Once we view sexual behavior as a creative solution to hidden emotional problems, rather than “biologic or moral deviations,” the distinction between the sexually conventional and perverse dissolves, which can lessen shame.
Bader skillfully applies this model of “fantasies as solutions to unconscious problems” to male interest in pornography. Once we can put aside our knee-jerk repulsion, it’s easier to view pornography as one of the secret solutions to these emotional problems and challenges. For example, consider a man who was made to feel responsible for his mother’s emotional well-being. “Love” was only forthcoming when he gave up his feelings and needs and accommodated to a narcissistic caregiver. The anonymity of porn is a welcome relief for such a man: He not only feels no pressure to take care of an emotionally starving woman, but he can construct fantasy scenarios in which he is emotionally and sexually nurtured.
Bader’s thoughtful clinical vignettes highlight what he feels are certain perennial issues men struggle with, such as guilt, loneliness, and excessive responsibility. The men in his book labor under the burden of pleasing depriving and critical women. I initially found this illuminating, But I also began wondering toward the end of the book whether other men confronted different challenges.

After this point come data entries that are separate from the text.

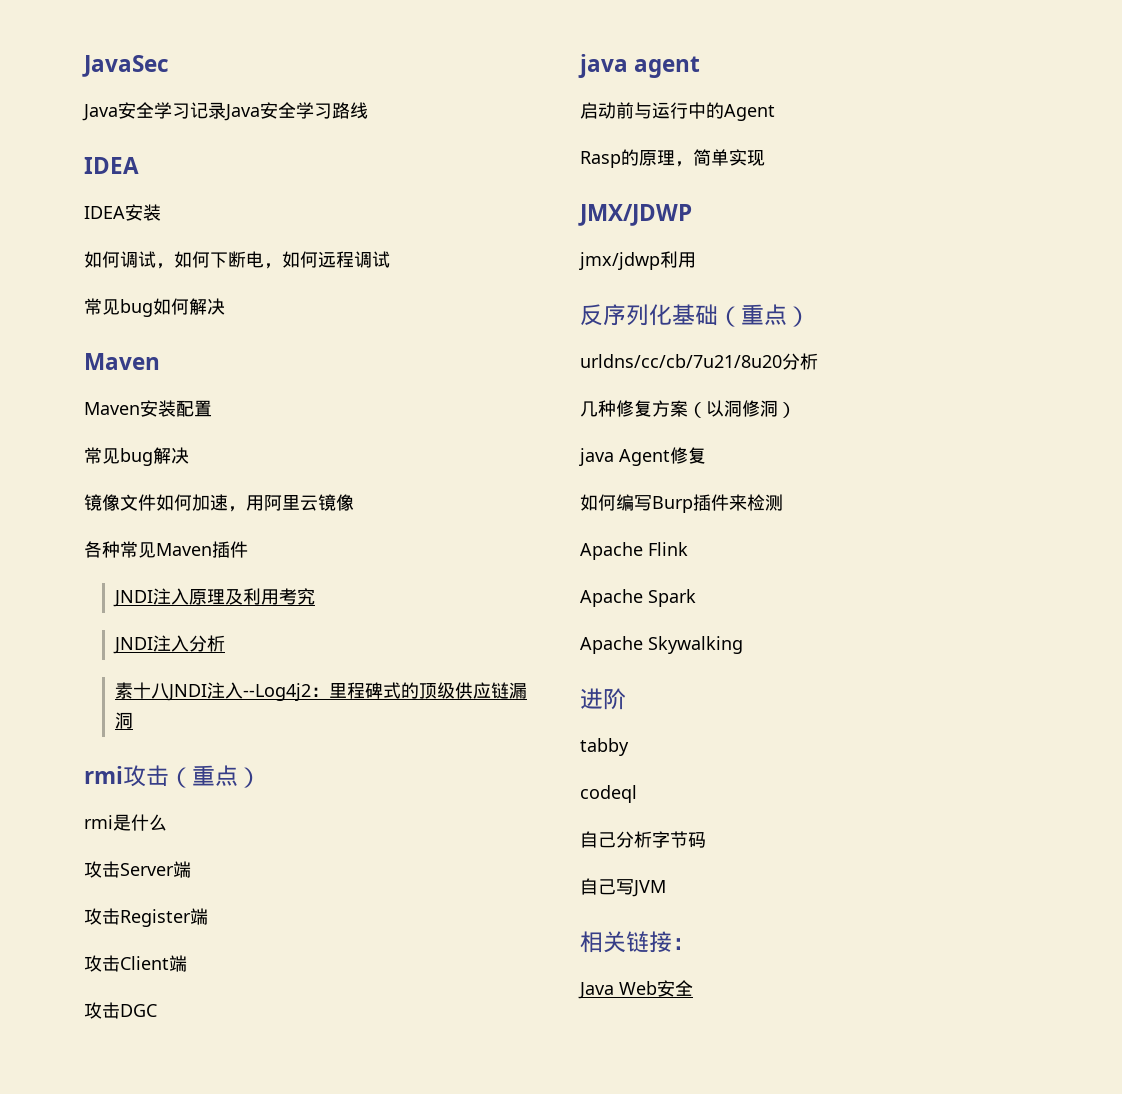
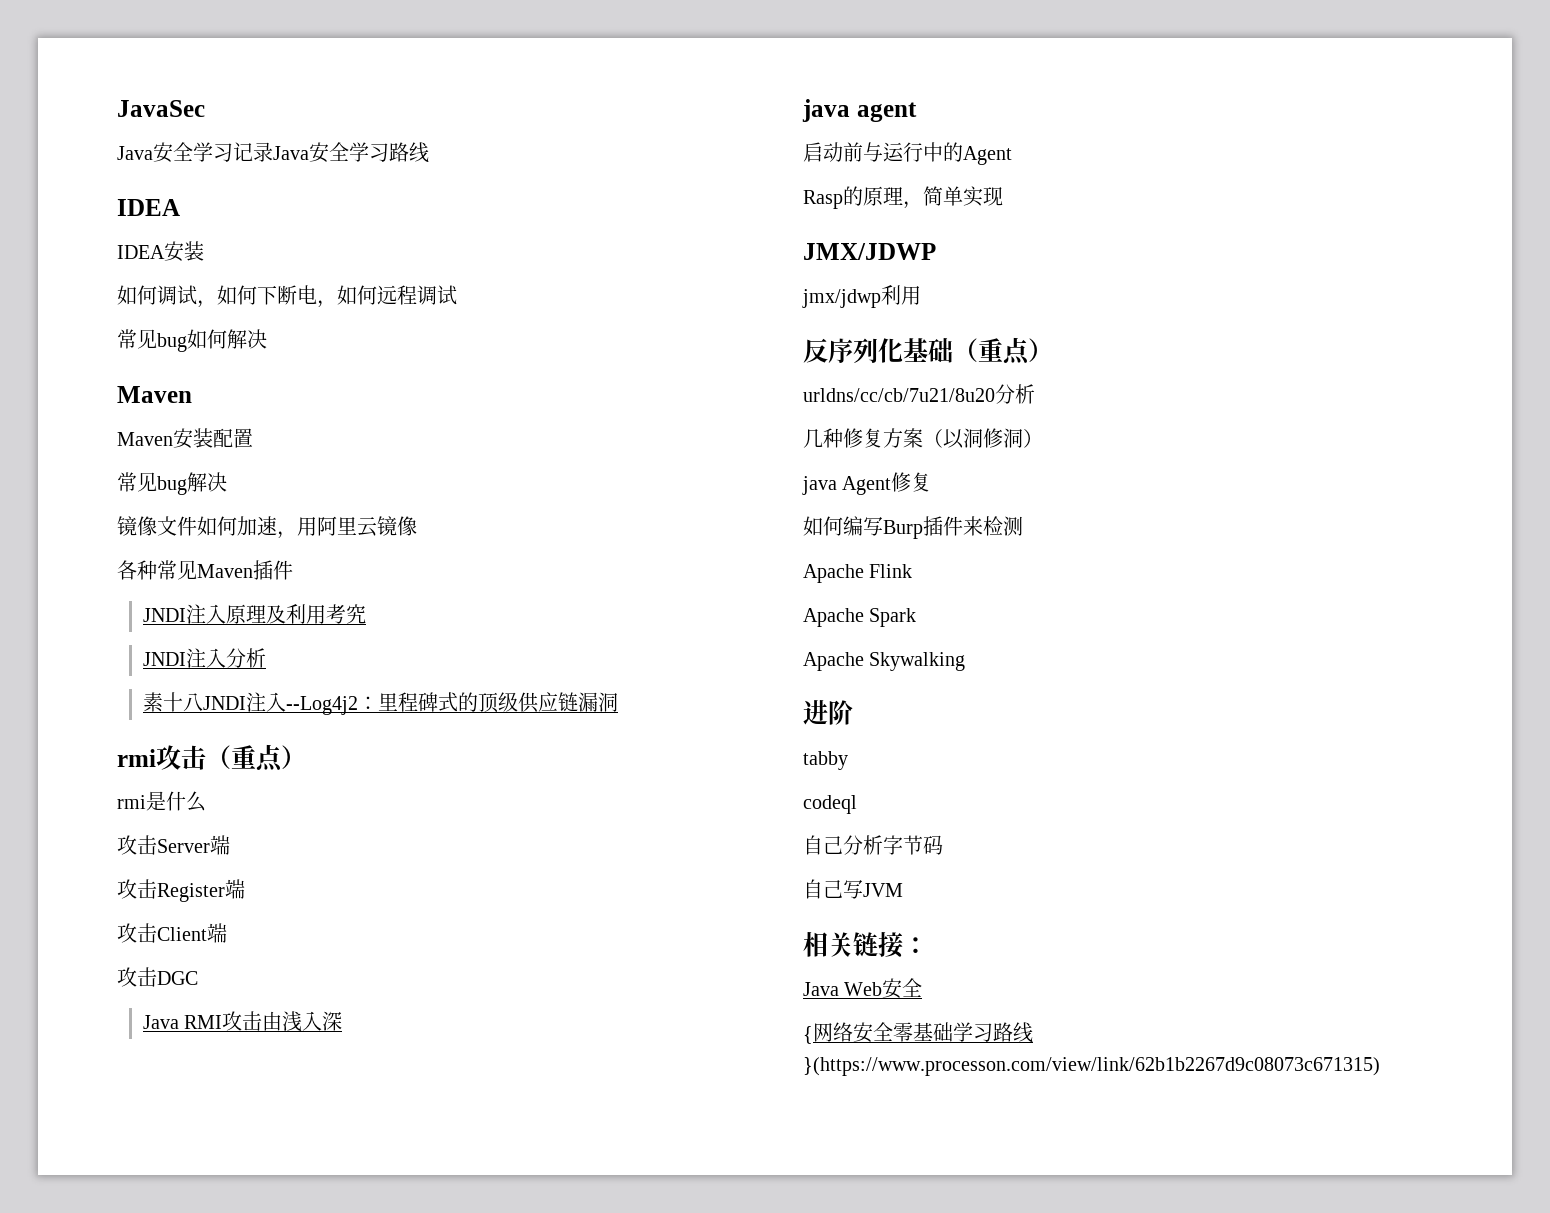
+ Java RMI攻击由浅入深
+ {网络安全零基础学习路线}(https://www.processon.com/view/link/62b1b2267d9c08073c671315)

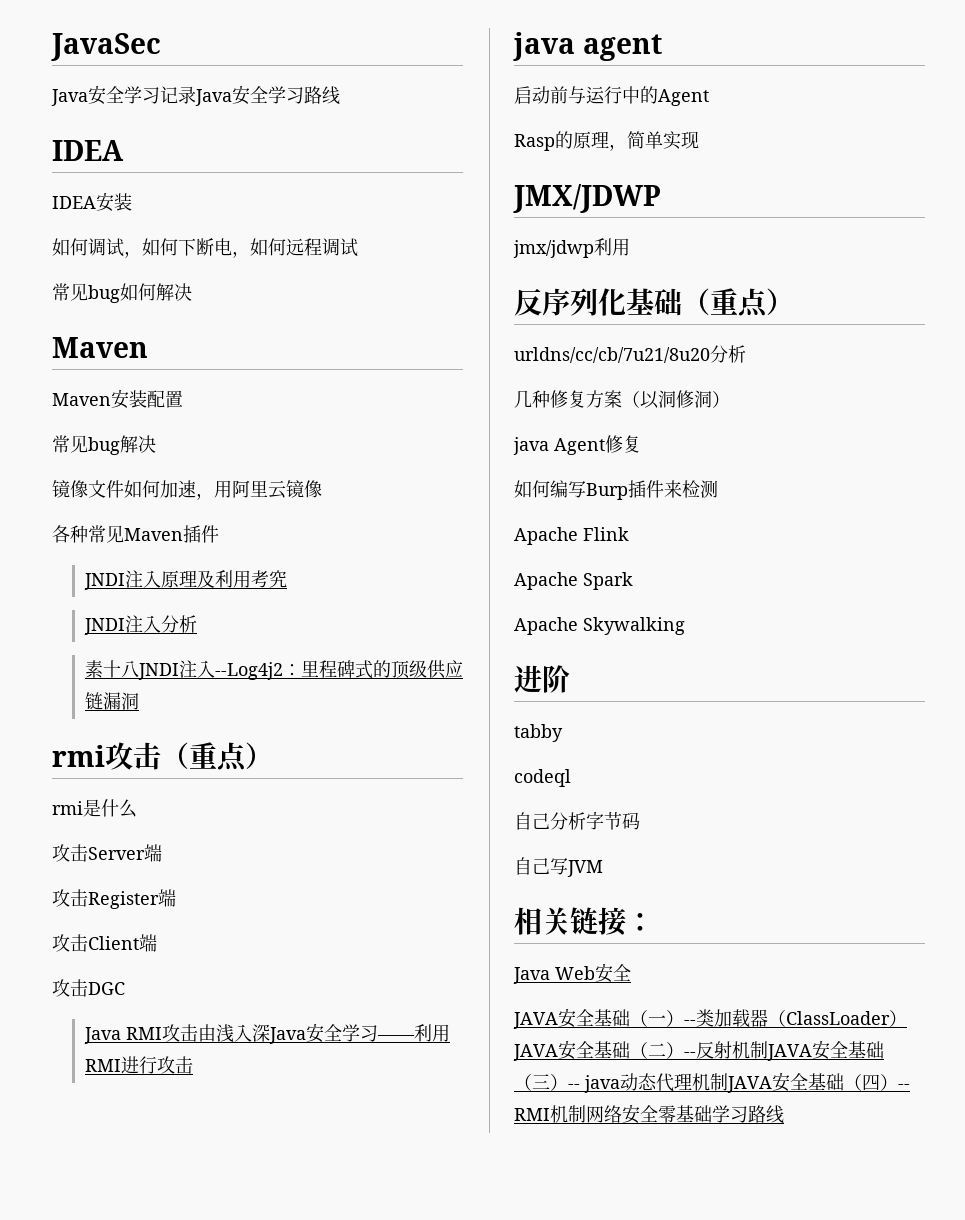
- Java RMI攻击由浅入深
+ Java RMI攻击由浅入深Java安全学习——利用RMI进行攻击
- {网络安全零基础学习路线}(https://www.processon.com/view/link/62b1b2267d9c08073c671315)
+ JAVA安全基础（一）--类加载器（ClassLoader）JAVA安全基础（二）--反射机制JAVA安全基础（三）-- java动态代理机制JAVA安全基础（四）-- RMI机制网络安全零基础学习路线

Male Sexuality is an important and accessible book. You will never view sexuality the same way again after incorporating the shift Bader recommends from moralism—our tendency to judge certain erotic preferences and practices as bad—to “meaning”: striving to understand the secret purpose of our and our partners’ sexual fantasies and behaviors. Such empathic understanding has the potential to liberate your sexual life.